The most effective programs involve at least 26 hours of in-person treatment over three to 12
months and include the family. The treatment focuses on nutrition, physical activity and
behavior change. The expected result? A decline of one to three points in B.M.I.

But intensive programs are not always available, and insurers often do not pay for them. The
A.A.P. advises that doctors instead should “provide the most intensive program possible,”
referring families to additional programs to help with food insecurity and to community
recreation programs.

The underlying message is one of urgency. In a significant departure from past advice, for
example, the A.A.P. recommends that children 12 and older with obesity should be offered
treatment with any of the few approved drugs, including newer ones like Wegovy (a brand
name for semaglutide) that elicit significant weight loss by suppressing the appetite.
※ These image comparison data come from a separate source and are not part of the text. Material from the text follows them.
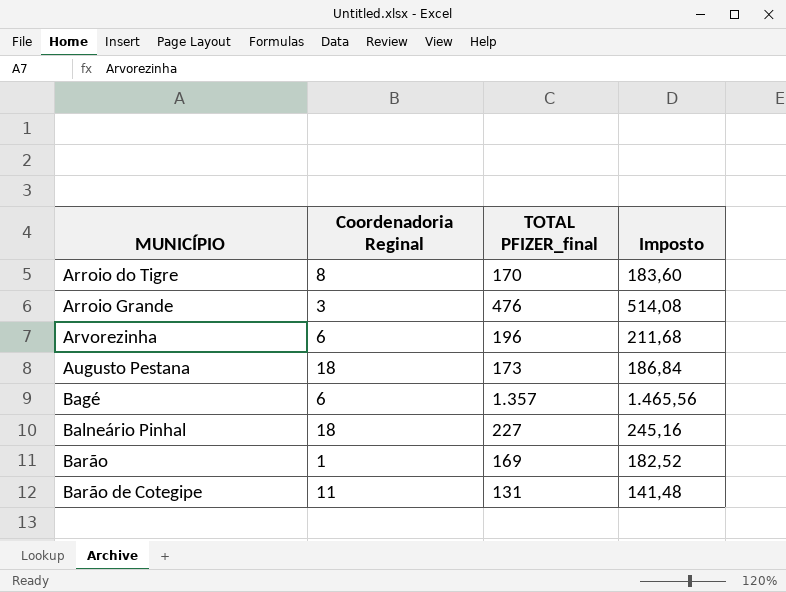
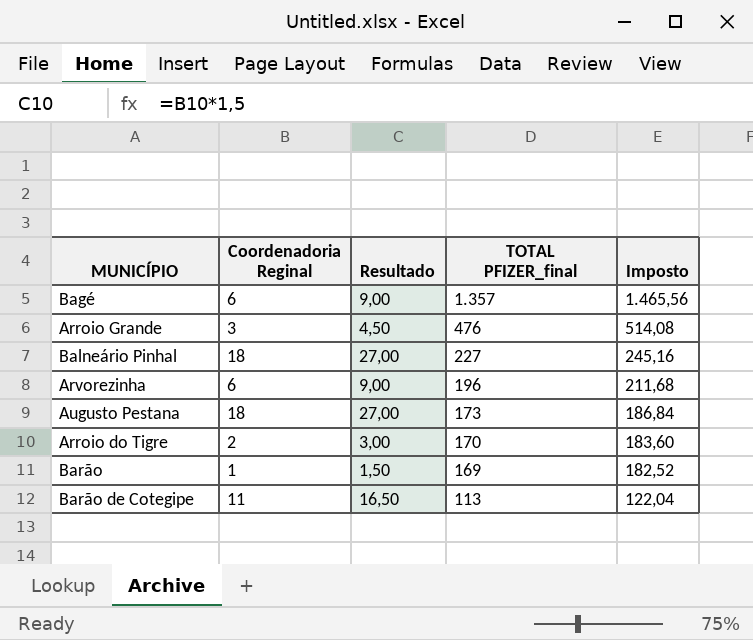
row order: MUNICÍPIO ascending -> TOTAL PFIZER_final descending
column Resultado | formula: none -> [Coordenadoria Reginal] * 1,5
Arroio do Tigre | Coordenadoria Reginal: 8 -> 2
Barão de Cotegipe | TOTAL PFIZER_final: 131 -> 113
Barão de Cotegipe | Imposto: 141,48 -> 122,04

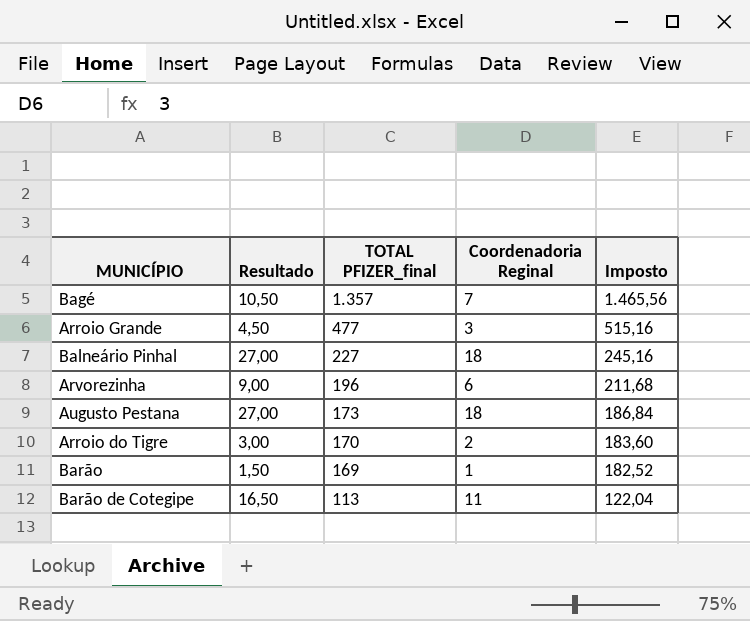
column Coordenadoria Reginal | position: 2 -> 4
Bagé | Resultado: 9,00 -> 10,50
Bagé | Coordenadoria Reginal: 6 -> 7
Arroio Grande | TOTAL PFIZER_final: 476 -> 477
Arroio Grande | Imposto: 514,08 -> 515,16

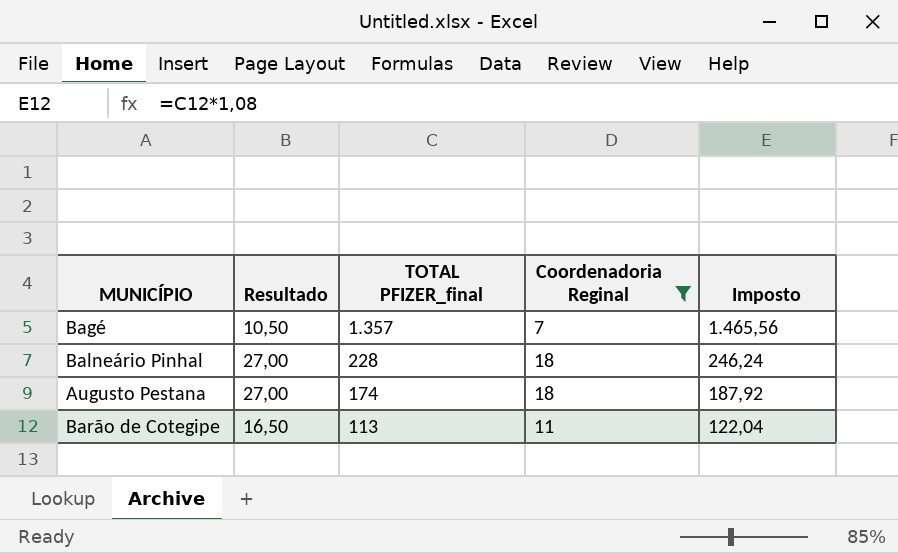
filter: none -> Coordenadoria Reginal >= 7
Balneário Pinhal | TOTAL PFIZER_final: 227 -> 228
Balneário Pinhal | Imposto: 245,16 -> 246,24
Augusto Pestana | TOTAL PFIZER_final: 173 -> 174
Augusto Pestana | Imposto: 186,84 -> 187,92

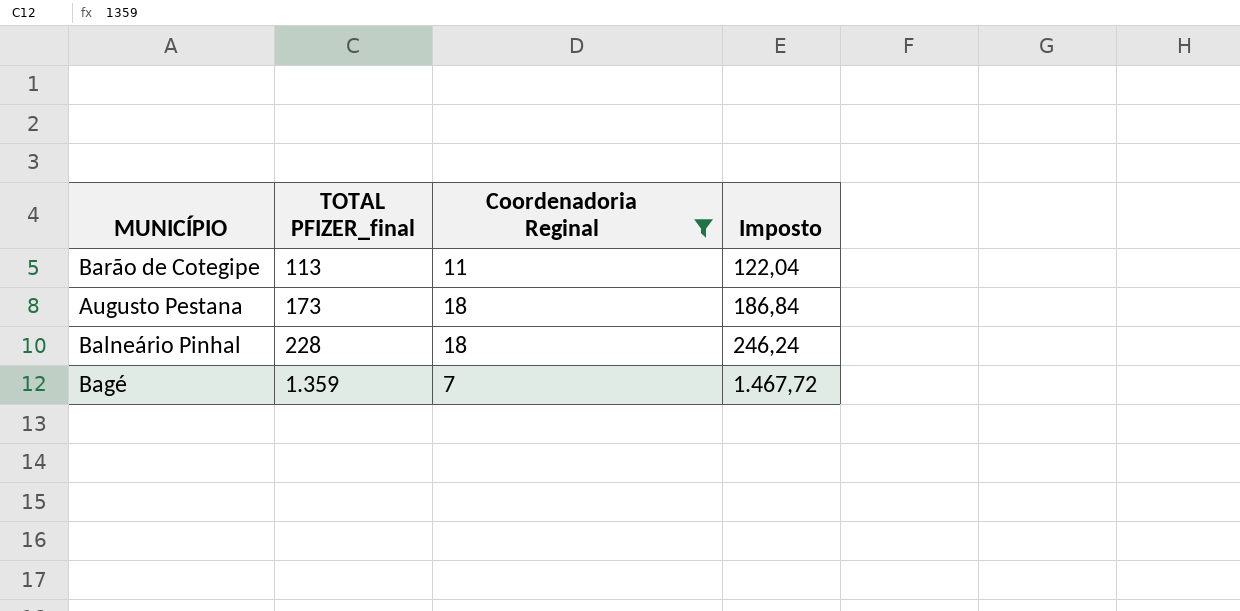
row order: TOTAL PFIZER_final descending -> TOTAL PFIZER_final ascending
column Resultado | formula: [Coordenadoria Reginal] * 1,5 -> none
Augusto Pestana | TOTAL PFIZER_final: 174 -> 173
Augusto Pestana | Imposto: 187,92 -> 186,84
Bagé | TOTAL PFIZER_final: 1.357 -> 1.359
Bagé | Imposto: 1.465,56 -> 1.467,72

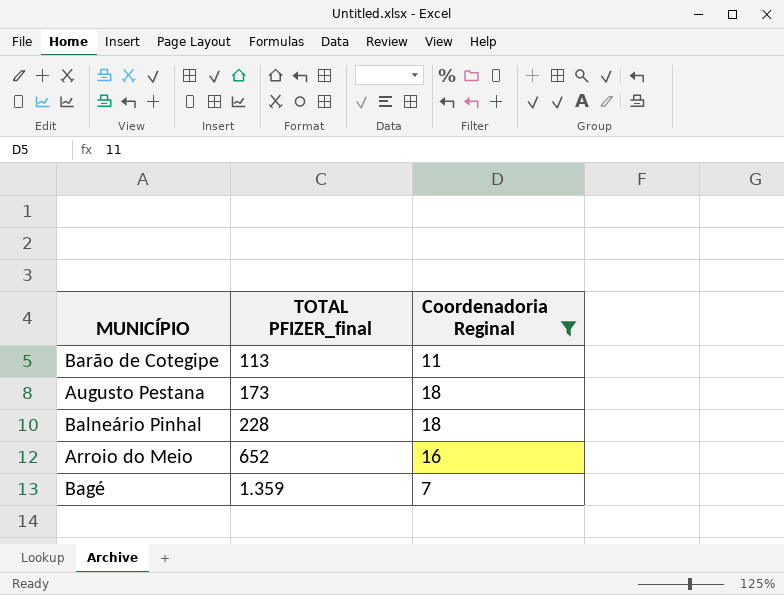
column Imposto | formula: [TOTAL PFIZER_final] * 1,08 -> none
row Arroio do Meio: none -> 652 | 16

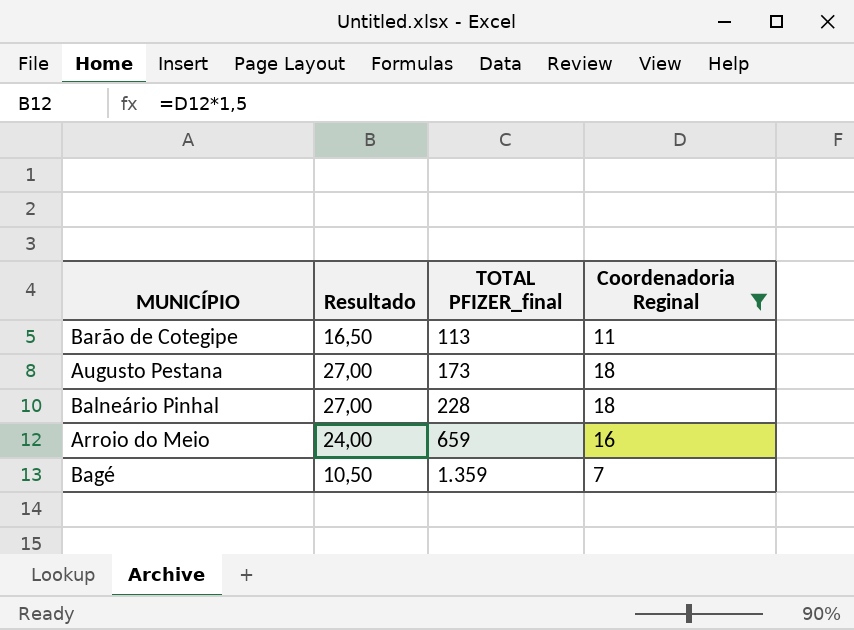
column Resultado | formula: none -> [Coordenadoria Reginal] * 1,5
Arroio do Meio | TOTAL PFIZER_final: 652 -> 659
Those 13 and older with severe obesity should be offered bariatric surgery, the academy says.
These are drastic (and expensive) interventions for doctors and parents to contemplate, but the
authors of the recommendations note that obesity rarely ends without a concerted effort.

Are researchers focusing too much on weight loss?

Although it generally raises the risks of other health problems, many people with obesity
remain healthy. Weight loss is not the only route to good health, and one of the perpetual risks
of intensive medical intervention is that a child with obesity may come to feel stigmatized.

The conundrum here is that researchers say these children usually are already feeling
stigmatized. They are frequently socially isolated, anxious and depressed, and far too often
they are made to feel that they are failures who lack the willpower to control their weight.
Doing nothing may deepen their isolation, not lessen it.
Will the new recommendations make a difference?

If they are “fully implemented and supported,” the guidelines may lower obesity rates in
children, said Dr. Stephen Cook, an obesity specialist at the University of Rochester. But there
are no guarantees.

Insurers and the Food and Drug Administration treat obesity differently from other chronic
diseases. People with obesity may need drug treatment for a lifetime, for example. But
insurers have insisted on paying only for short-term treatments, like six months’ or a year’s
worth of medications — if they pay at all.

“If there continues to be no payment for treatment services, health systems will not put
resources to delivering this care,” Dr. Cook said. “There will be none to minimal training in
medical and professional schools for the next generation of health care providers to address
this issue.”

It takes years for doctors to start using new guidelines, noted Dr. Louis Aronne, an obesity
medicine specialist at Weill Cornell Medicine in New York. “The ones for adult obesity have
never really been adhered to,” he noted. Adults with obesity are already advised to get surgery
or drug treatment, but just 2 percent ever do. (Dr. Aronne has consulted for companies looking
into weight-loss drugs.)

Researchers hope that at the very least the A.A.P. guidelines will help doctors understand that
obesity is a chronic disease that afflicts children and adolescents, and that the old strategy — a
kind of watchful waiting, or delayed treatment — won’t help.

The new recommendations may also prod insurers, including Medicaid, to start paying for
intensive lifestyle treatment and for medications that these children need.